▲ノ・ソクチョ政治部記者

 イランはことのほか格式張った国だ。イランの商店に行って「これはいくらですか」と尋ねると、「あなたに比べれば、これはあまりに価値がない」と言って金を受け取ろうとしない。店の主人はもちろんアルバイトの店員までもが、代金を払おうとする客に少なくとも2、3回は遠慮する「ふり」をして、客が「お願いですから」と頼んでようやく、仕方なく金を受け取る。

 お互いに心地よい言葉をやりとりすることで格式を整えるイランの文化を、ペルシャ語では「タローフ」という。これは、イランに進出する外国実業家にとって必須の熟知事項だ。「ああ、それいいですね」と言うイランのバイヤーの好意的な一面だけを見ていては、後で慌てふためく可能性が高い。彼らは物事をあいまいに話し、心の中では嫌っていても、表向きは好ましいとして格式を整えるからだ。
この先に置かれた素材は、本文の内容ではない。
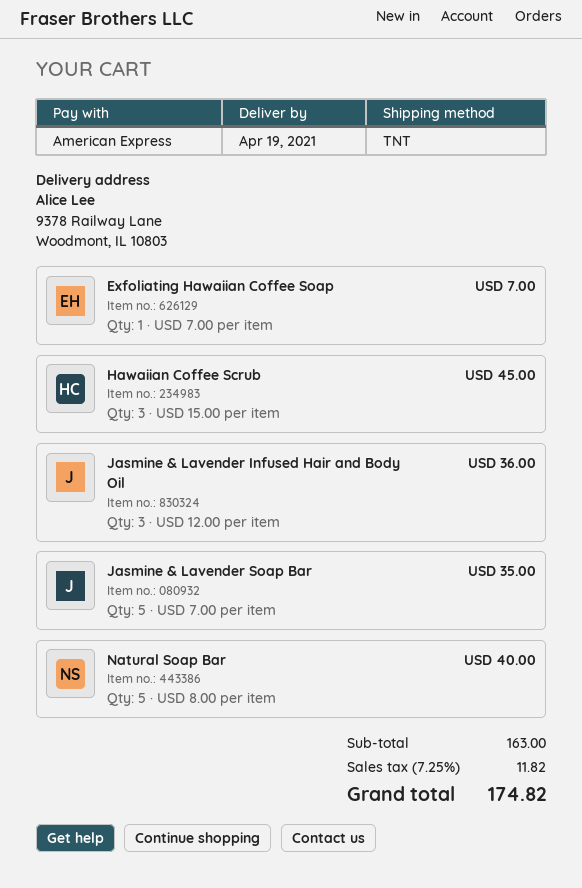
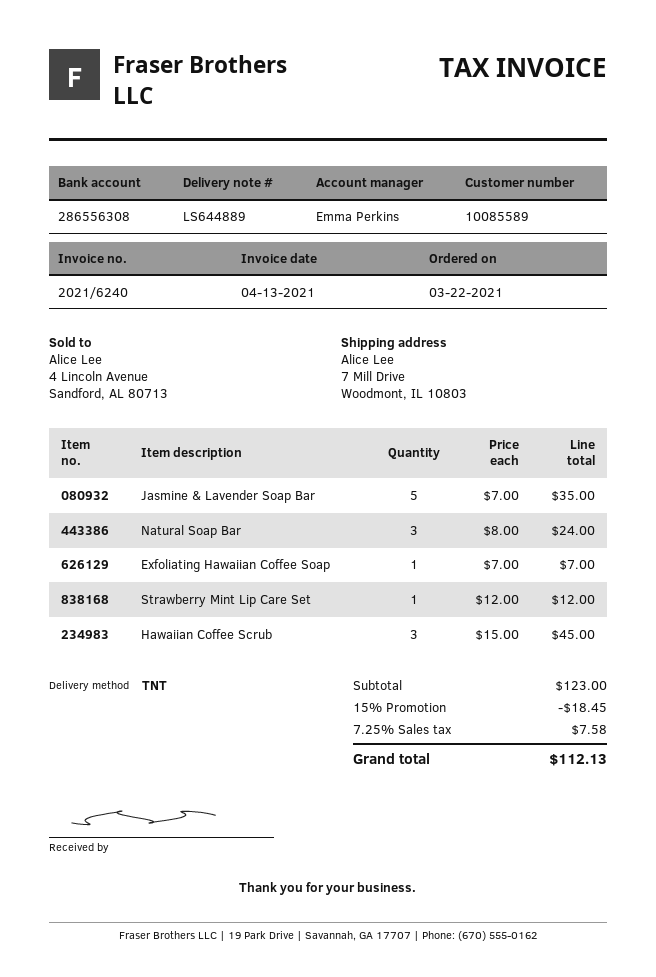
ship to: 9378 Railway Lane, Woodmont, IL 10803 -> 7 Mill Drive, Woodmont, IL 10803
Jasmine & Lavender Infused Hair and Body Oil: 3 x 12.00 = 36.00 -> none
Natural Soap Bar: 5 x 8.00 = 40.00 -> 3 x 8.00 = 24.00
Strawberry Mint Lip Care Set: none -> 1 x 12.00 = 12.00
subtotal: 163.00 -> 123.00
discount: none -> 15% = 18.45
tax: 7.25% = 11.82 -> 7.25% = 7.58
total: 174.82 -> 112.13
 外交でも同様だ。2013年から15年にかけてイラン核交渉たけなわだったころ、米国の外交官は、やるべきことが他国のケースに比べ倍もあったという。イランの外交官が話していることがどこまで真意なのか、「解読」しなければならなかったからだ。イランの社会科学者キアン・タジバクシュ氏は「米国でイエスはイエスだが、イランでイエスは、イエスであることもそうでないこともあり得る」として、「外交問題で慌てないようにするには、『タローフ』を理解しなければならない」と指摘した。長期間イランの生活と文化に関心を持ち、理解の幅を広げてこそ、イラン人の真意が何なのか理解でき、イラン人を説得する能力も備わる、というわけだ。
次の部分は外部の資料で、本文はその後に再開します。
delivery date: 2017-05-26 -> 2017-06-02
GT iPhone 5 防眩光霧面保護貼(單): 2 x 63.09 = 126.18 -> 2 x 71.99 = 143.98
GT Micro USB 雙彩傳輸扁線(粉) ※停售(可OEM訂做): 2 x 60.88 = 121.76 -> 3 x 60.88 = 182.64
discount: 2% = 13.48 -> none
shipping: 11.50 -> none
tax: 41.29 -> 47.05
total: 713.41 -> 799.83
 最近、「タローフの国」イランが韓国を公然とののしるという、異例の事件が起きた。イラン外務省のムサビ報道官は1月21日、「韓国国防部(省に相当、以下同じ)は『ペルシャ湾』の歴史的な名称すら知らずに、どういう知識と正当性で軍隊を送るのか」と、「ストレートな」非難を行った。その前日、韓国国防部は派兵を発表する際、ホルムズ海峡内の海域を「アラビア・ペルシャ湾」と呼んだが、これが間違いだというのだ。イランは「ペルシャ湾」という名称を使うが、「アラビア湾」はイランと敵対関係にあるサウジなど一部の国がこだわっている名前だ。ある国が韓国の反対にもかかわらず、東海に派兵し、派兵地域を「日本海」と呼ぶのと同然の外交的欠礼を犯したことになる。

 韓国政府は、イランの反発が強まるや、今になって「なだめ役」として高官級の特使の派遣を検討しているという。典型的な「死後薬方文」(後の祭り)だ。あらかじめイランに真心を見せ、きちんと了解を求めていれば、今回のような露骨な反発は避けられたのではないだろうか。韓国外交部の中東地域担当局長は、「ホルムズ派兵」問題関連でイランに出張したことが一度もないという。韓国外交部が「イラン外交」にどれほどアマチュアかをうかがわせる話だ。